Rząd nie odpuścił podatku od sprzedaży detalicznej, ale też nie liczy na przyszłoroczne wpływy do budżetu z tego tytułu. Istnieje bowiem duże prawdopodobieństwo, że w 2018 r. Trybunał Sprawiedliwości UE ciągle nie rozstrzygnie sporu Polski z Komisją Europejską na ten temat.



Z tego właśnie powodu rząd rozpoczął prace nad przedłużeniem zawieszenia poboru podatku handlowego o kolejne dwanaście miesięcy. Projekt kolejnej nowelizacji ustawy został już wpisany do wykazu prac legislacyjnych i programowych Rady Ministrów pod pozycją UD281.

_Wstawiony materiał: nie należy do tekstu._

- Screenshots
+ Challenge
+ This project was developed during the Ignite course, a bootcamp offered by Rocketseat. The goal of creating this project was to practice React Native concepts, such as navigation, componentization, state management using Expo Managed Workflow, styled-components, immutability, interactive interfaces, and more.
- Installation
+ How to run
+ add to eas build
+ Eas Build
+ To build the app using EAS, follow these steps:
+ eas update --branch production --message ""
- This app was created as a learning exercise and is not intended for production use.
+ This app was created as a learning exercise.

Dokument miałby wejść w życie 1 stycznia 2018 r., do kiedy to obowiązuje inna nowelizacja ustawy, którą prezydent Duda podpisał pod koniec 2016 r. Na jej mocy pobór podatku został zawieszony do końca 2017 r.

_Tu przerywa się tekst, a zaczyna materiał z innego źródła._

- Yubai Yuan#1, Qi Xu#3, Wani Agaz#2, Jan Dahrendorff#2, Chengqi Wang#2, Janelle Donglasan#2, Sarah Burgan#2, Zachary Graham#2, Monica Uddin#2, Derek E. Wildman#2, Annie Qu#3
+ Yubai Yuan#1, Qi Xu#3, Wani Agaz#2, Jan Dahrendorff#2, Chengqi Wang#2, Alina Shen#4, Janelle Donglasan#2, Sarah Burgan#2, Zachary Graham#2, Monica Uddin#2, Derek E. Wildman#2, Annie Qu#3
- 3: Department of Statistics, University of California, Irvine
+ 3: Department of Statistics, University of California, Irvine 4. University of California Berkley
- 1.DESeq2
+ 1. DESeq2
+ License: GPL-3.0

Kontrowersyjna danina po wielu protestach ze strony handlowców weszła w życie na początku września 2016 r. Rząd przewidział dwie stawki, tj. 0,8 proc. od przychodu między 17 mln a 170 mln zł miesięcznie i 1,4 proc. dla wyższych przychodów. Kwotę wolną ustalono na poziomie 204 mln zł.
Zakładano, że w 2017 r. do budżetu z tytułu nowej daniny trafi 1,9 mld zł. Plany jednak nie zostały zrealizowane. Kilkanaście dni po wprowadzeniu podatku Komisja Europejska wydała decyzję, w której zobowiązała Polskę do zawieszenia go. Miał on bowiem w niedozwolony sposób faworyzować mniejsze sieci handlowe.
19 października 2016 r. w życie weszło rozporządzenie ministra finansów (Dz.U. z 2016 r. poz. 1723), które zawieszało pobór daniny do końca 2016 r. Jednocześnie 30 listopada 2016 r. Polska zaskarżyła decyzję Brukseli do Trybunału Sprawiedliwości UE. Jego rozstrzygnięcie zdecyduje o tym, czy nasz kraj ma prawo pobierać podatek od sprzedaży detalicznej, czy też nie. Trzeba będzie jednak na nie poczekać dłużej, niż się spodziewano.